Pharmacies and Hospitals
Medicines are then supplied from distribution hubs to pharmacies and hospitals, where they are dispensed to patients.
European governments took notice
To improve supply chain security, European governments have already introduced measures. For example, the Swiss government, in August 2024, introduced measures to ease the imports of critical medicines and to build up and maintain a compulsory minimum of certain medicines in stock in the country. A closer cooperation with producers was encouraged, including increased domestic production capacities of critical drugs.5
The EU commission, back in 2023, introduced steps to prevent the shortage building up further. This included planned measures to diversify supply and modernize the production of critical medicines, especially within Europe.6 The Commission also wants to reform the EU legislation on pharmaceuticals.7 Amongst the aims is to create a true single market for medicines within Europe, to promote competitiveness and innovation within the pharmaceutical industry, improve access to affordable medicines and ensure the future supply of drugs in general.
And most recently, the report on The Future of European Competitiveness – authored by Mario “whatever it takes” Draghi – drew attention to the structural necessity of the pharmaceutical industry in general for Europe:
Pharmaceuticals is also a sector of geostrategic importance… The capacity to swiftly develop, produce and administer vaccinations was crucial in allowing the EU’s economic recovery.
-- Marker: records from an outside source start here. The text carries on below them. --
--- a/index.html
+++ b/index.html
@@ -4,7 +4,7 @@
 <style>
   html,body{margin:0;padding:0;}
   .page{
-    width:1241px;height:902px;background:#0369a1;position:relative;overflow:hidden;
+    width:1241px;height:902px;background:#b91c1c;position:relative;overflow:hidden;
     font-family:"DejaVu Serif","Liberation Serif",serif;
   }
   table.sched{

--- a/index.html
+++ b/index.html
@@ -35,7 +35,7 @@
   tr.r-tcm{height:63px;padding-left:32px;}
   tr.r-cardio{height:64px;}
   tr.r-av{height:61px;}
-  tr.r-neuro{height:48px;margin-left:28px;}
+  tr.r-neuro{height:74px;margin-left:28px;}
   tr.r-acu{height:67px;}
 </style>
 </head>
What does all this have to do with real estate?
If European governments plan on making it easier for pharmaceutical companies and wholesalers to design, manufacture and distribute medicines within Europe, the industry will need more real estate to be able to meet such a challenge. In fact, the market is already short on space. As an example, vacancy rates in wet labs in Europe are commonly around or below 5%.8 In-place demand for space that is not being met was around 30% of existing stock back in 2023.9
Prime space is consequently seeing strong rental growth – 36% and 15% YoY in Cambridge and Oxford respectively in 202310 – despite the around 40% drop in venture capital funding from the peak in 2021 to 2023 on the European level. Furthermore, a vast net of distribution hubs, i.e., warehouses, must be built to meet any government-ordered requirements of minimum stock of critical medicines. That same net of distribution hubs must be able to act as storage hubs for medicines rolling off the conveyor belts at new medicine production points, which also must be built, across Europe if politicians’ plans of improved supply chain security is to be met.
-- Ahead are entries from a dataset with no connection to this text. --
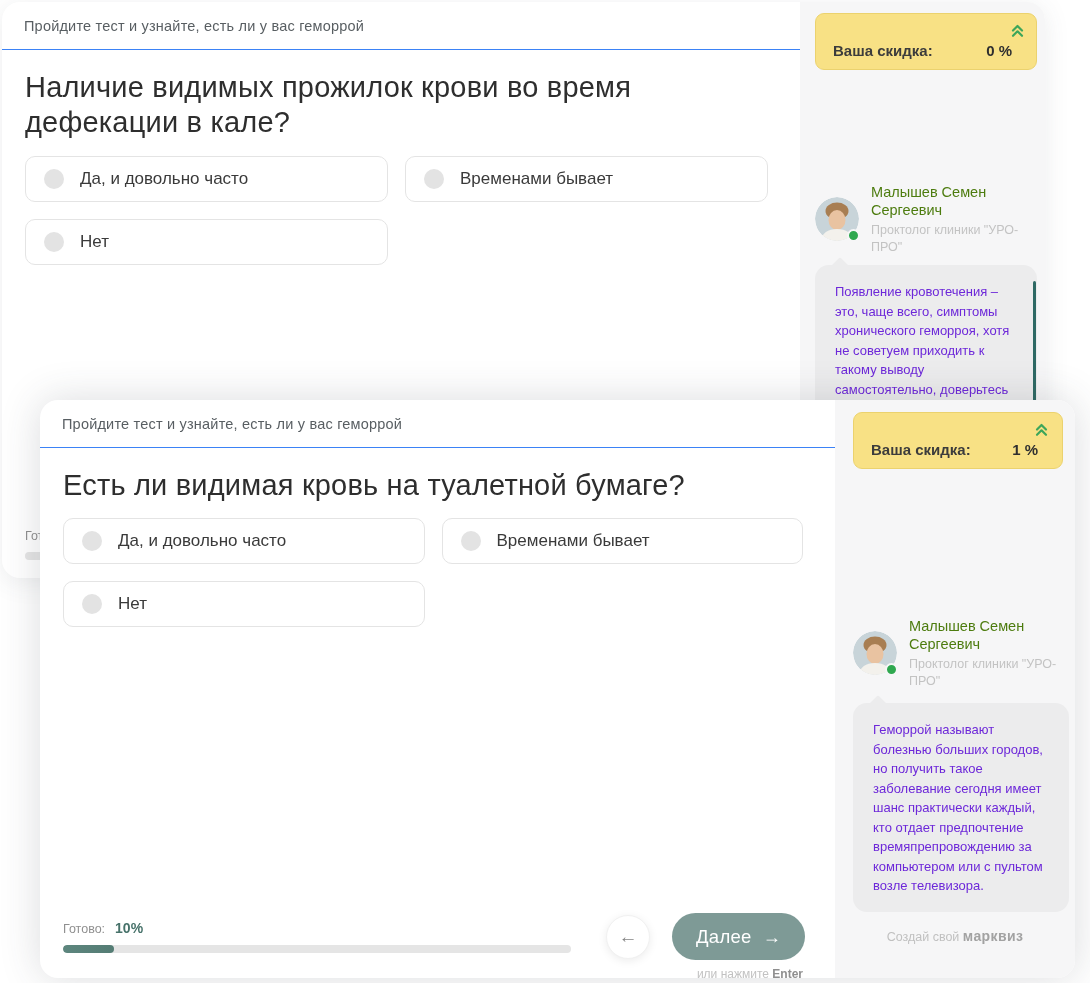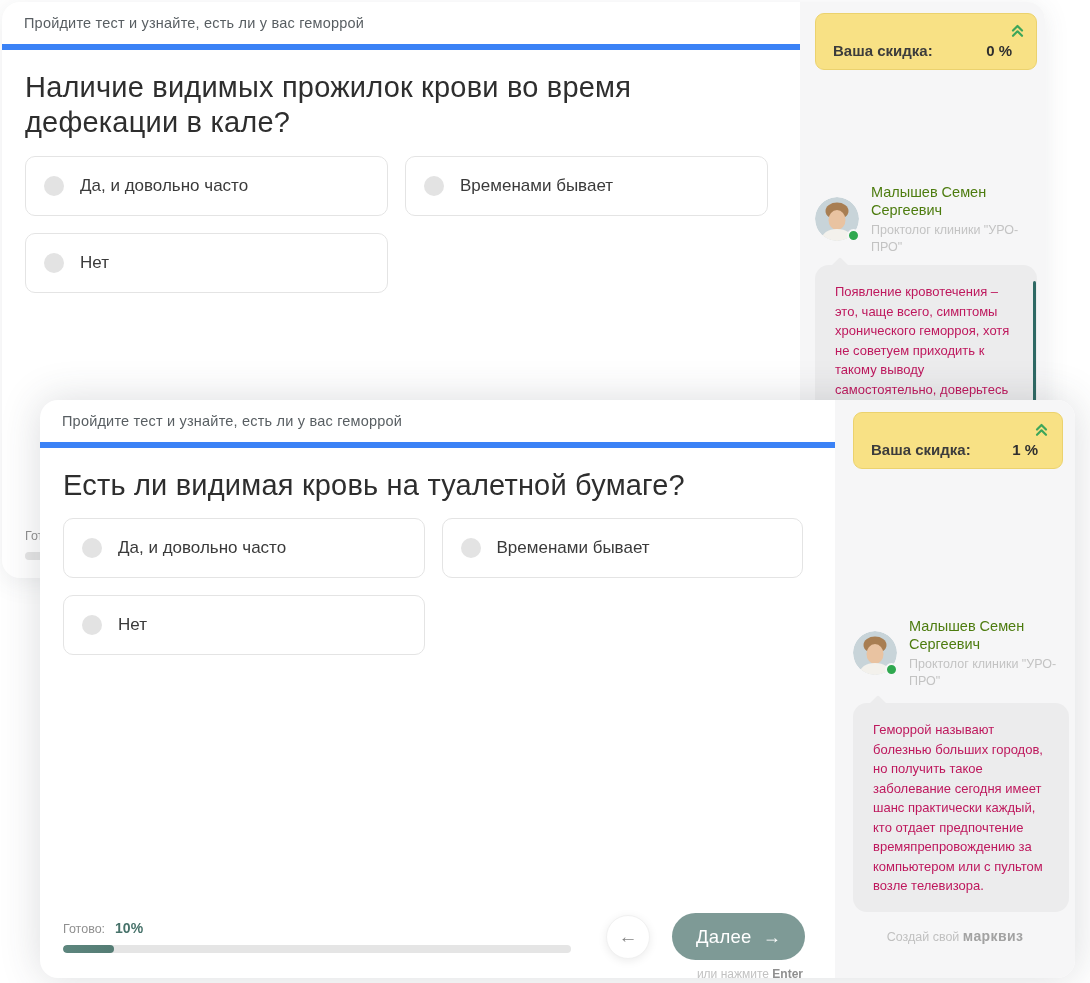--- a/index.html
+++ b/index.html
@@ -22,7 +22,7 @@
   .quiz-card.front{left:40px;top:400px;width:1035px;height:578px;box-shadow:0 0 40px rgba(55,60,72,.18);z-index:2;}
 
   .left-col{flex:1;display:flex;flex-direction:column;min-width:0;}
-  .card-header{height:48px;flex:none;display:flex;align-items:center;padding:0 22px;border-bottom:6px solid #3b82f6;font-size:14.5px;color:#585E62;letter-spacing:.2px;}
+  .card-header{height:48px;flex:none;display:flex;align-items:center;padding:0 22px;border-bottom:1px solid #3b82f6;font-size:14.5px;color:#585E62;letter-spacing:.2px;}
   .card-main{flex:1;position:relative;padding:20px 32px 0 23px;}
   .question{font-size:29px;line-height:1.22;font-weight:500;color:#2E2E2E;letter-spacing:.2px;margin:0 0 15px;}
   .options{display:grid;grid-template-columns:1fr 1fr;gap:17px;}

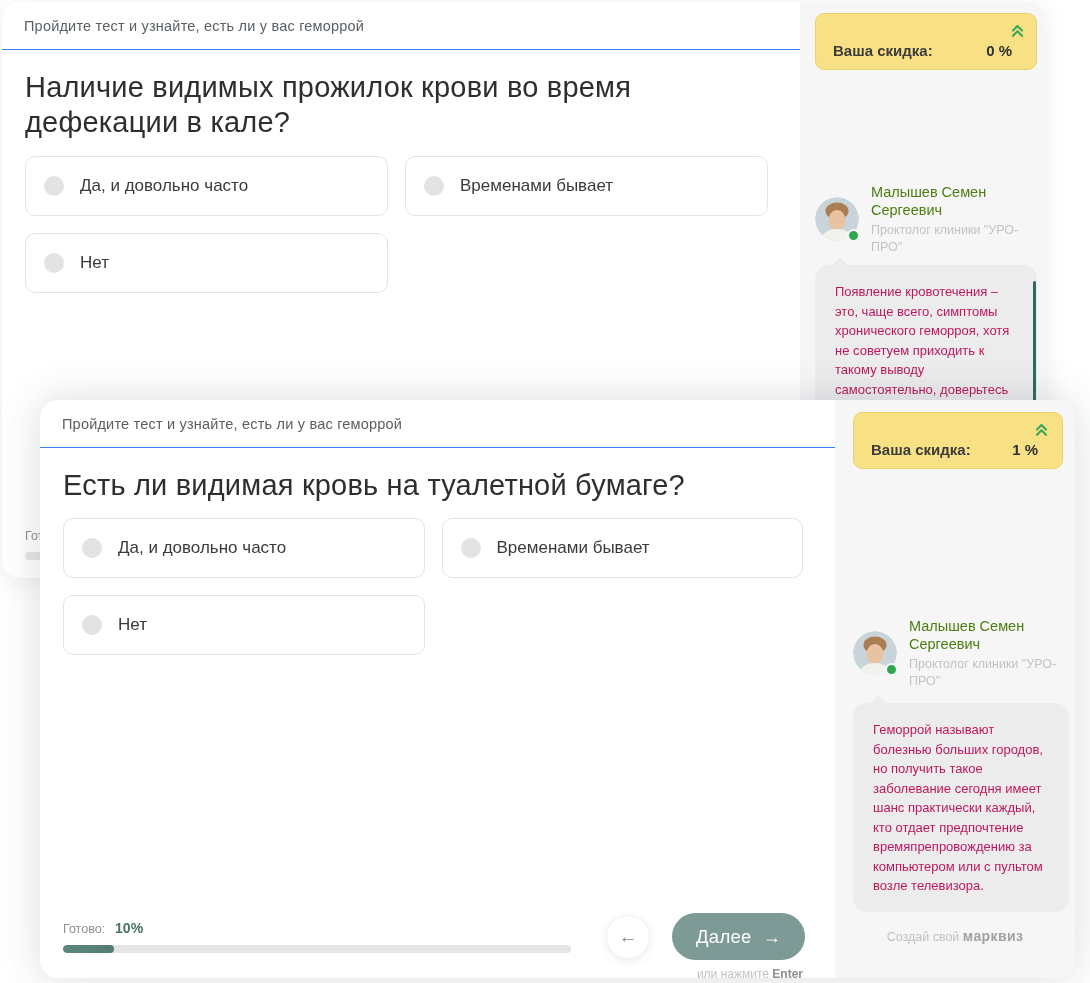--- a/index.html
+++ b/index.html
@@ -26,7 +26,7 @@
   .card-main{flex:1;position:relative;padding:20px 32px 0 23px;}
   .question{font-size:29px;line-height:1.22;font-weight:500;color:#2E2E2E;letter-spacing:.2px;margin:0 0 15px;}
   .options{display:grid;grid-template-columns:1fr 1fr;gap:17px;}
-  .option{height:60px;background:#fff;border:1px solid #E4E4E4;border-radius:10px;display:flex;align-items:center;gap:16px;padding:0 18px;font-size:17px;color:#3A3A3A;cursor:pointer;}
+  .option{height:46px;background:#fff;border:1px solid #E4E4E4;border-radius:10px;display:flex;align-items:center;gap:16px;padding:0 18px;font-size:17px;color:#3A3A3A;cursor:pointer;}
   .option:nth-child(2n){}
   .radio{width:20px;height:20px;border-radius:50%;background:#E3E3E3;flex:none;}
 

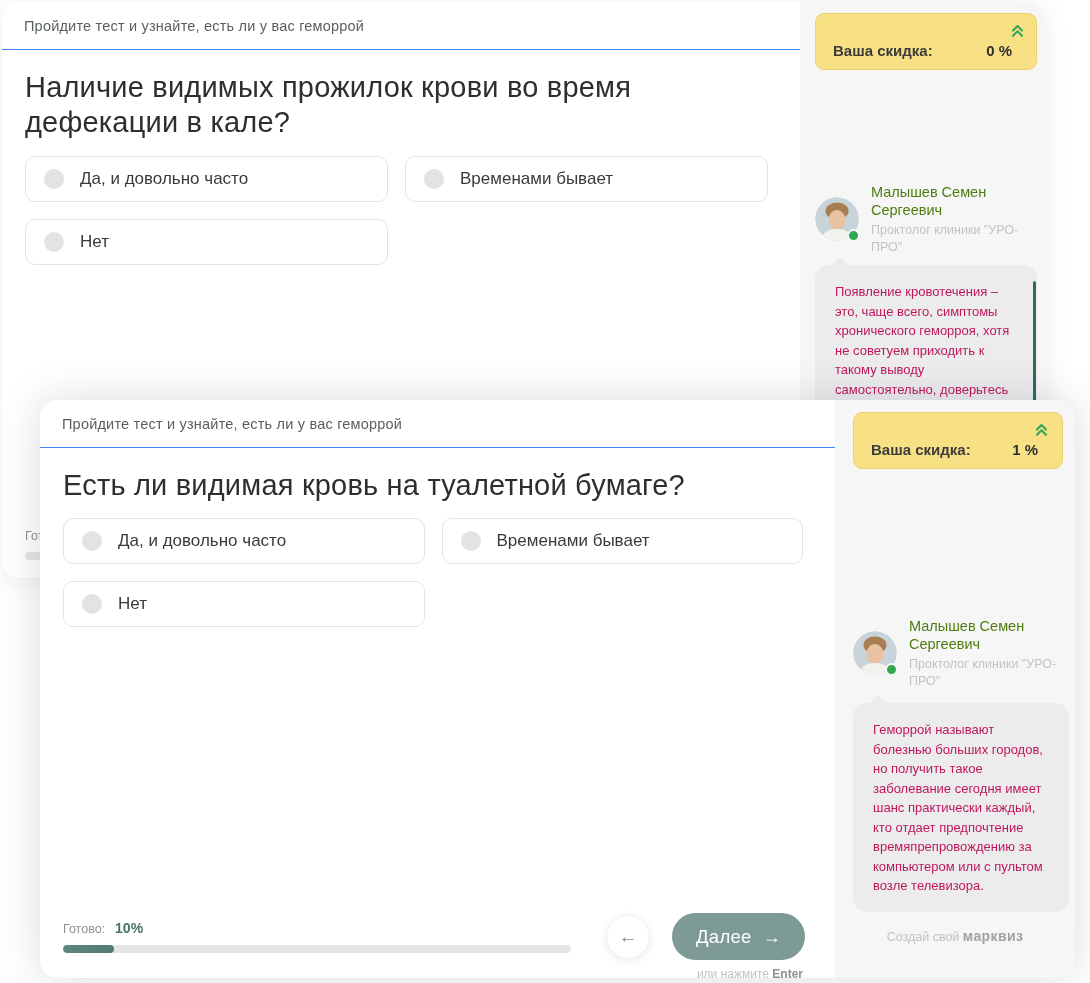--- a/index.html
+++ b/index.html
@@ -66,7 +66,7 @@
   .expert-name{font-size:14.5px;color:#4d7c0f;line-height:1.25;margin-bottom:3px;max-width:165px;}
   .expert-role{font-size:12.5px;color:#C3C3C3;line-height:1.3;max-width:165px;}
 
-  .bubble{position:absolute;background:#ECECED;border-radius:14px;padding:17px 20px 16px;font-size:13px;line-height:1.5;color:#be185d;}
+  .bubble{position:absolute;background:#ECECED;border-radius:14px;padding:17px 20px 16px;font-size:13px;line-height:1.5;color:#6d28d9;}
   .back .bubble{left:15px;right:8px;top:263px;}
   .front .bubble{left:18px;right:6px;top:303px;}
   .bubble-tail{position:absolute;top:-5px;left:18px;width:14px;height:14px;background:#ECECED;transform:rotate(45deg);border-radius:2px;}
There are many things that can go wrong. Perhaps none of the governments’ plans will come to fruition and Europeans will simply accept being exposed to increased supply chain risks in the future. But real estate investors focusing on the life science industry in Europe may, in the alternative scenario, be at the cusp of an era where European governments make it easier for them to build much-needed space for European pharmaceutical companies across the whole pharmaceutical supply chain.